*Work to be completed*
The lines below, from the first through the one containing "[896,534,951,548] Shrink ->", are to be given again exactly, with pictures left out and nothing added.

── Available data

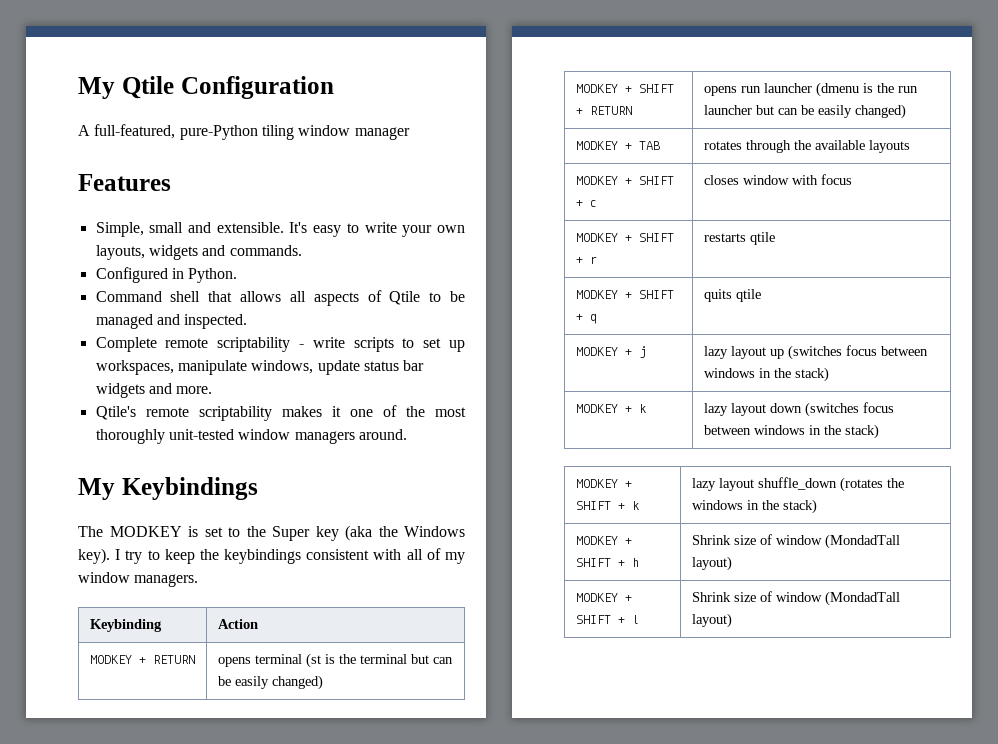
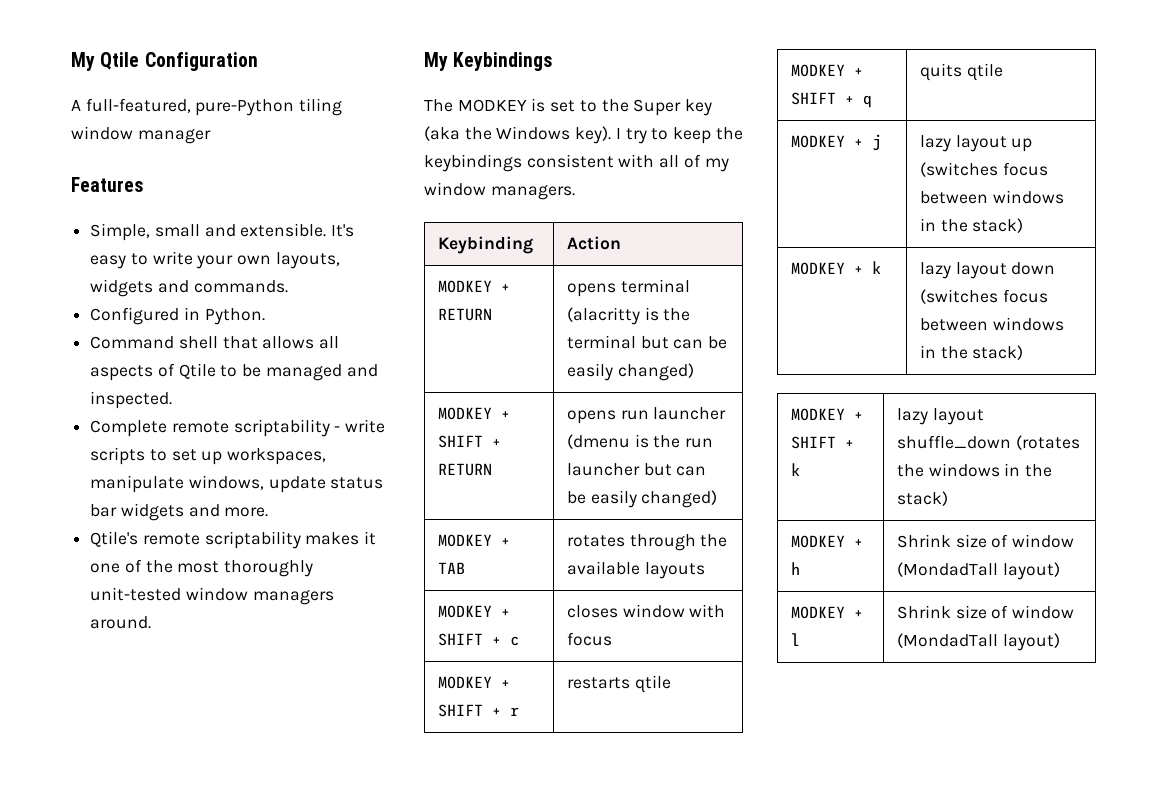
[305,653,321,668] (st -> [566,307,640,325] (alacritty
[575,558,625,567] SHIFT + -> (863, 543) none
[575,615,625,624] SHIFT + -> (863, 614) none

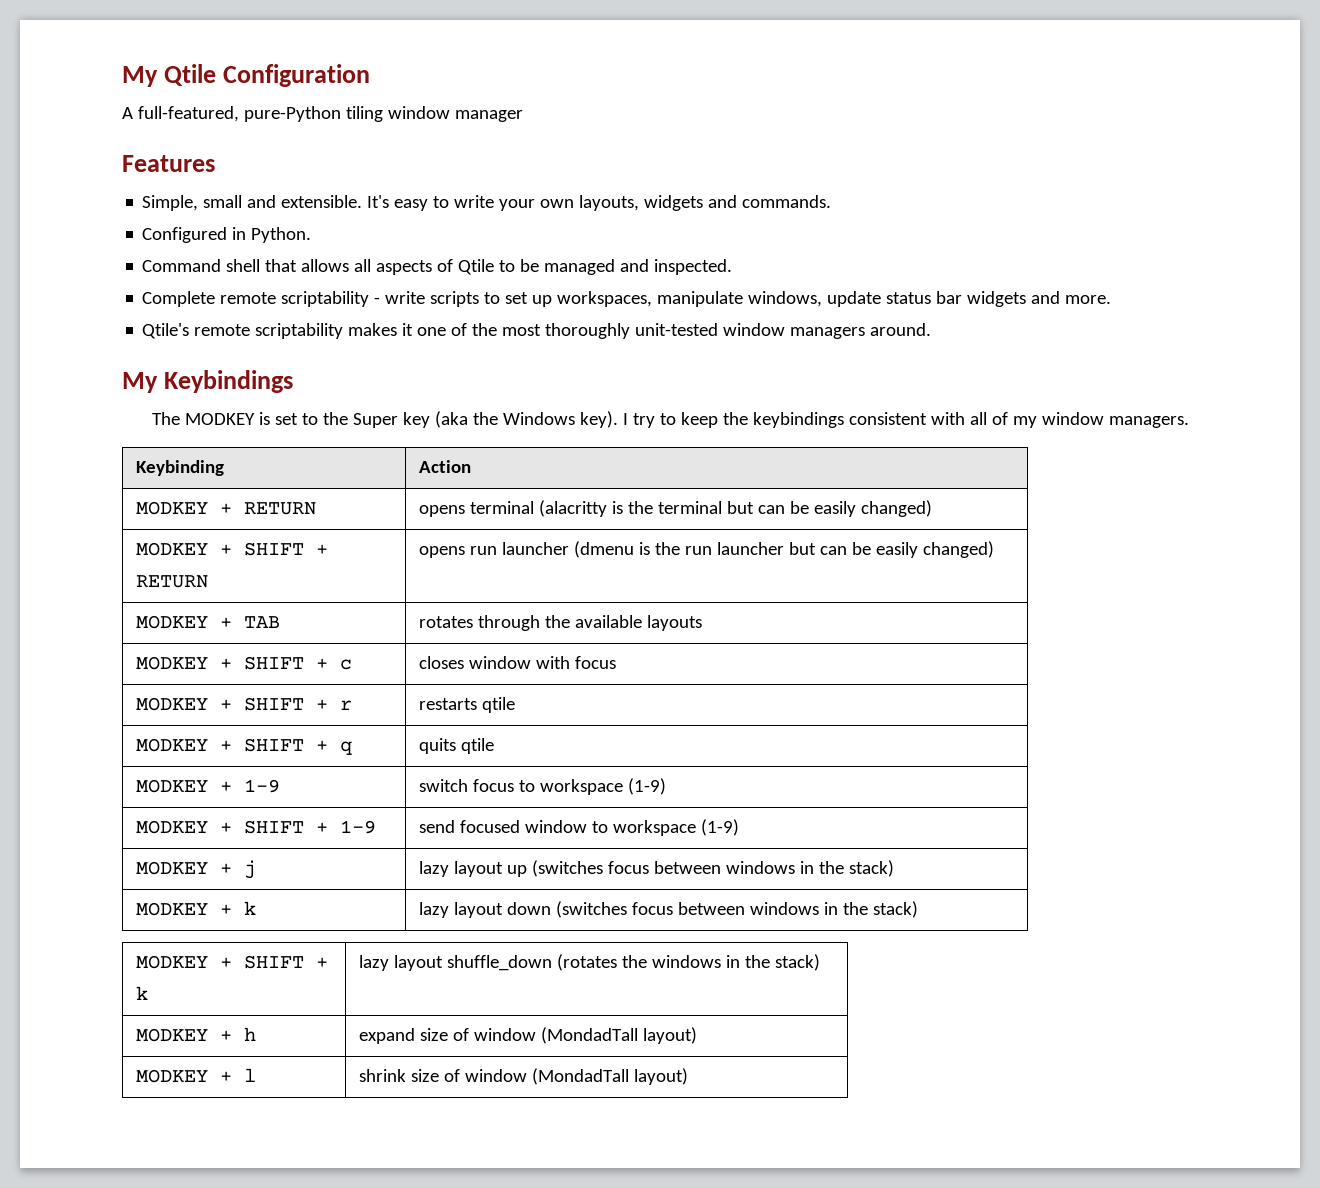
(1003, 72) none -> [136,779,281,793] [419,778,667,795] [136,820,377,834] [419,819,740,836] // MODKEY + 1-9 | switch focus to workspace (1-9) // MODKEY + SHIFT + 1-9 | send focused window to workspace (1-9)
[896,534,951,548] Shrink -> [359,1028,416,1044] expand
[896,605,951,619] Shrink -> [359,1069,407,1082] shrink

────

*Completed exercise*
[305,653,321,668] (st -> [566,307,640,325] (alacritty
[575,558,625,567] SHIFT + -> (863, 543) none
[575,615,625,624] SHIFT + -> (863, 614) none

(1003, 72) none -> [136,779,281,793] [419,778,667,795] [136,820,377,834] [419,819,740,836] // MODKEY + 1-9 | switch focus to workspace (1-9) // MODKEY + SHIFT + 1-9 | send focused window to workspace (1-9)
[896,534,951,548] Shrink -> [359,1028,416,1044] expand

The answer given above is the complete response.